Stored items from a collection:
□ □ □
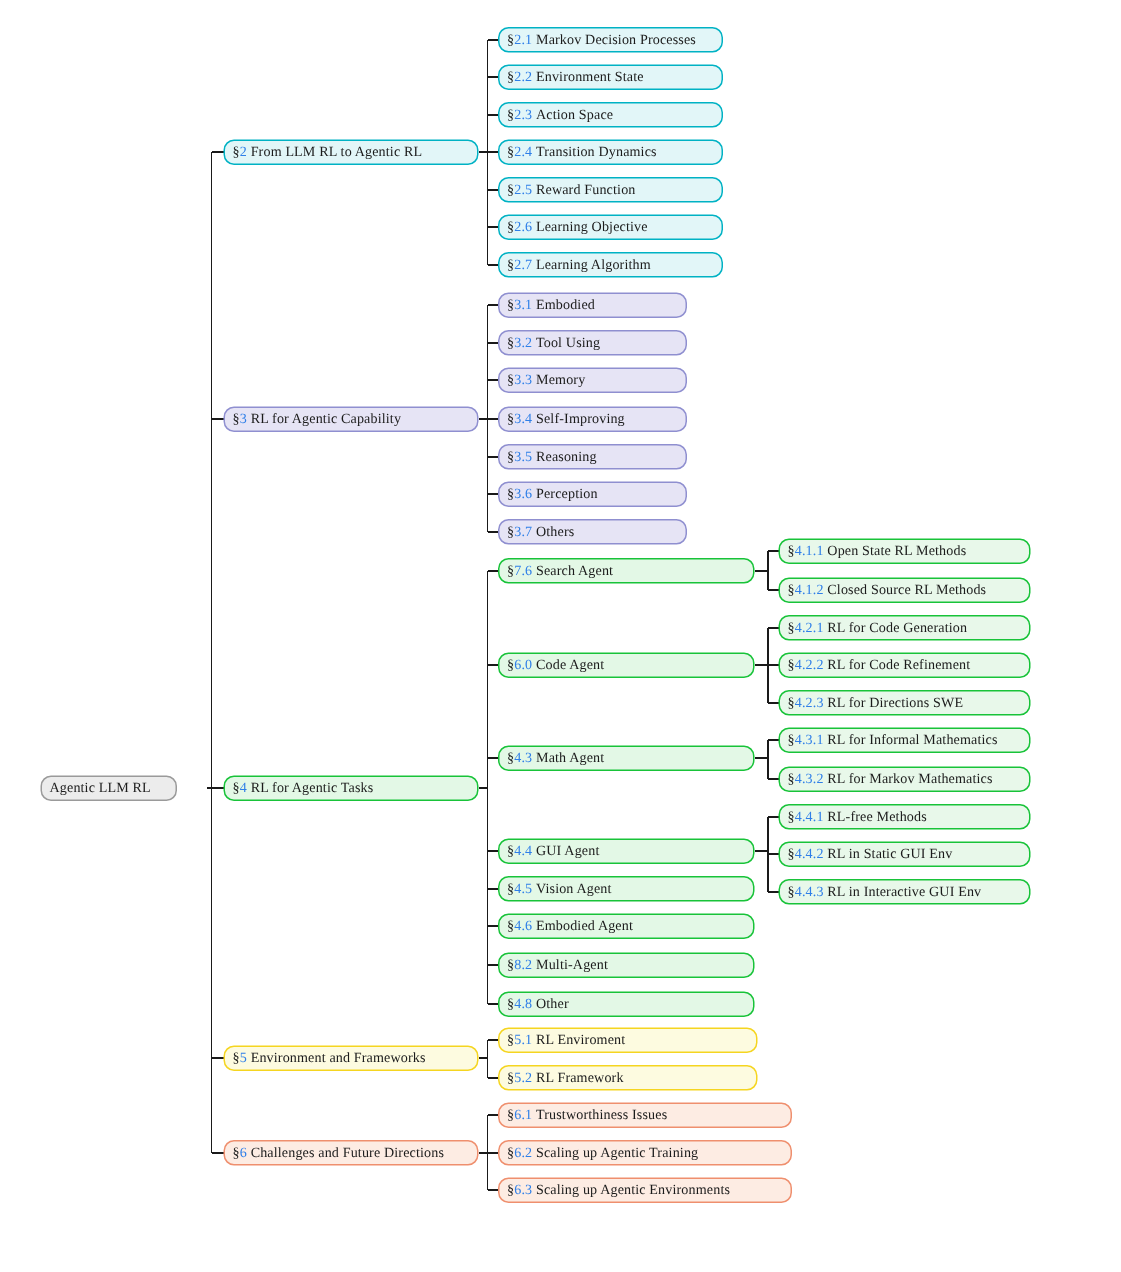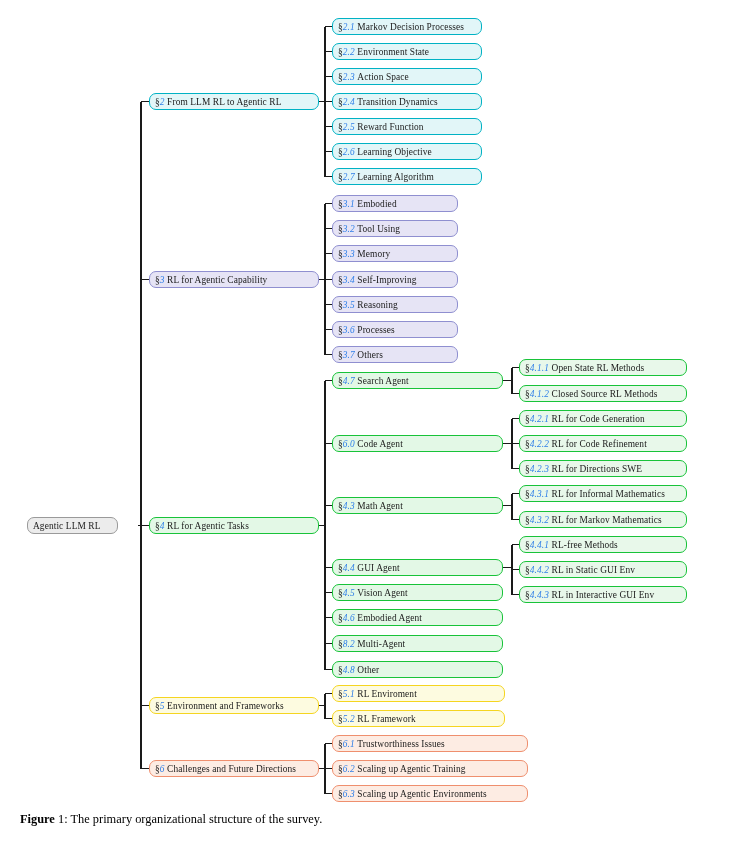--- a/index.html
+++ b/index.html
@@ -54,7 +54,6 @@
   .node .num {
     color: #2f7fe8;
     margin-right: 2.5px;
-    font-style: italic;
   }
   .node .sec {
     color: #1b1b1b;

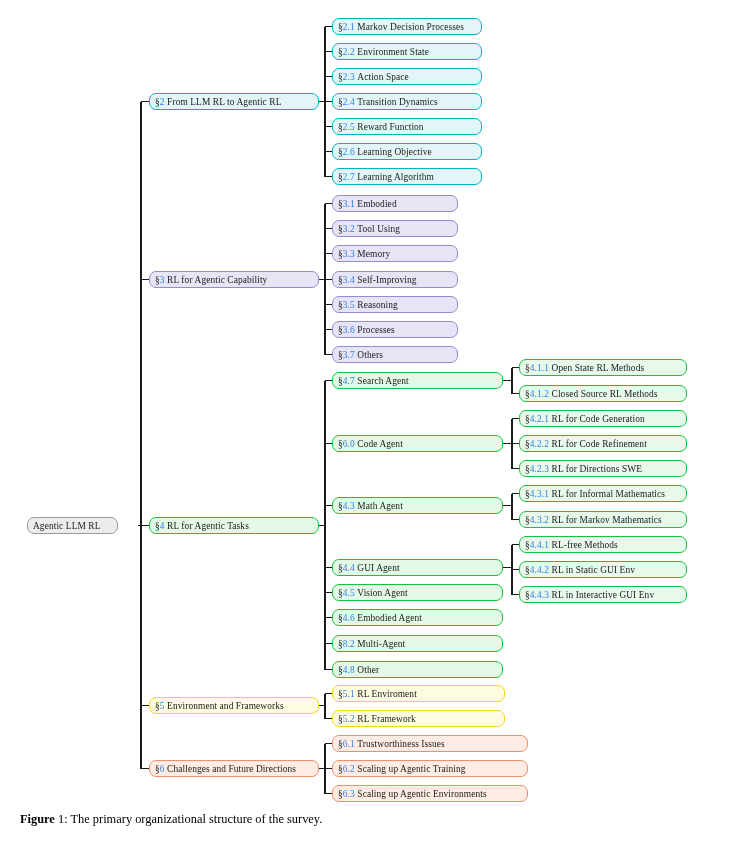--- a/index.html
+++ b/index.html
@@ -261,7 +261,7 @@
     <div class="node n-purp" style="left:332px; top:321px; width:126px;">
       <span class="sec">§</span>
         <span class="num">3.6</span>
-        <span class="txt">Processes</span>
+        <span class="txt">Perception</span>
     </div>
     <div class="node n-purp" style="left:332px; top:346px; width:126px;">
       <span class="sec">§</span>

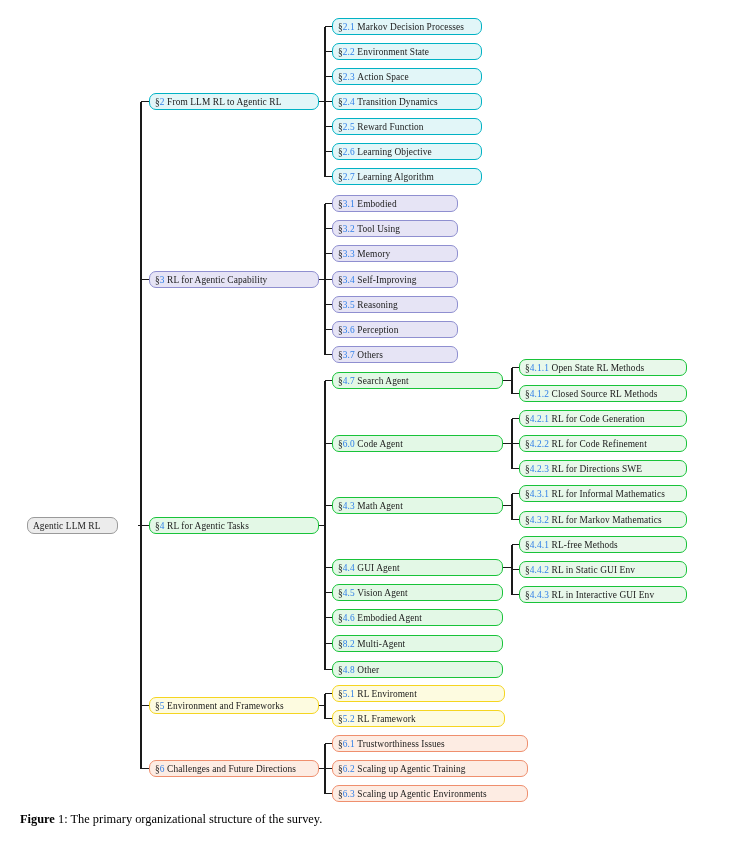--- a/index.html
+++ b/index.html
@@ -271,7 +271,7 @@
 
     <div class="node n-green" style="left:332px; top:372px; width:171px;">
       <span class="sec">§</span>
-        <span class="num">4.7</span>
+        <span class="num">7.6</span>
         <span class="txt">Search Agent</span>
     </div>
     <div class="node n-green" style="left:332px; top:435px; width:171px;">

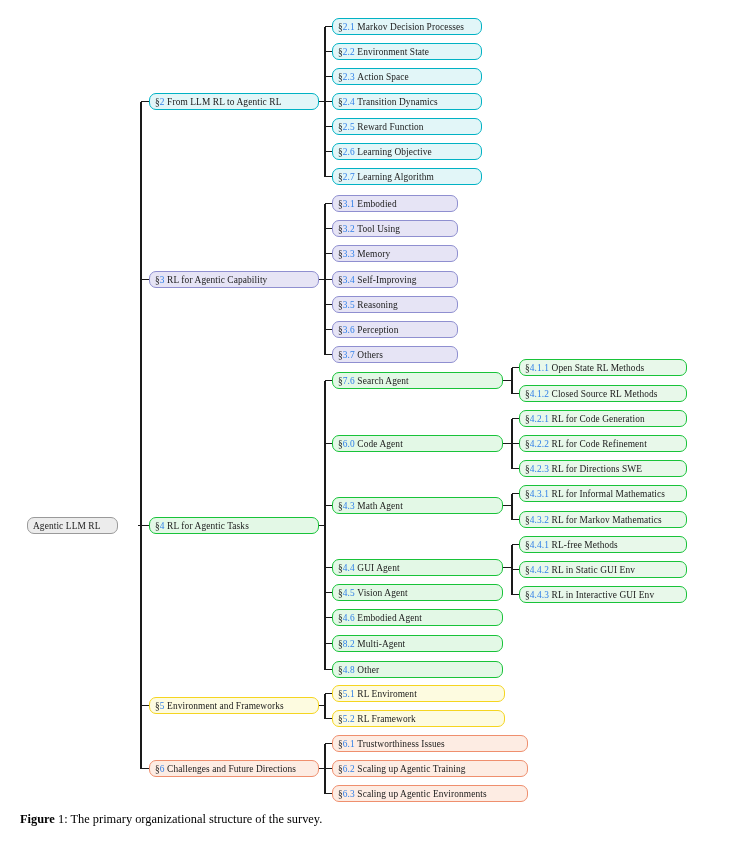--- a/index.html
+++ b/index.html
@@ -393,10 +393,6 @@
 
   </div>
 
-  <div id="caption">
-    <span class="cap-label">Figure</span>
-    <span>1: The primary organizational structure of the survey.</span>
-  </div>
 
 </div>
□ □ □
*Task description*. Your answer should consist of the lines above that hold the word "node", copied exactly.

*Answer space*.
   .node .num {
   .node .sec {
     <div class="node n-purp" style="left:332px; top:321px; width:126px;">
     <div class="node n-purp" style="left:332px; top:346px; width:126px;">
     <div class="node n-green" style="left:332px; top:372px; width:171px;">
     <div class="node n-green" style="left:332px; top:435px; width:171px;">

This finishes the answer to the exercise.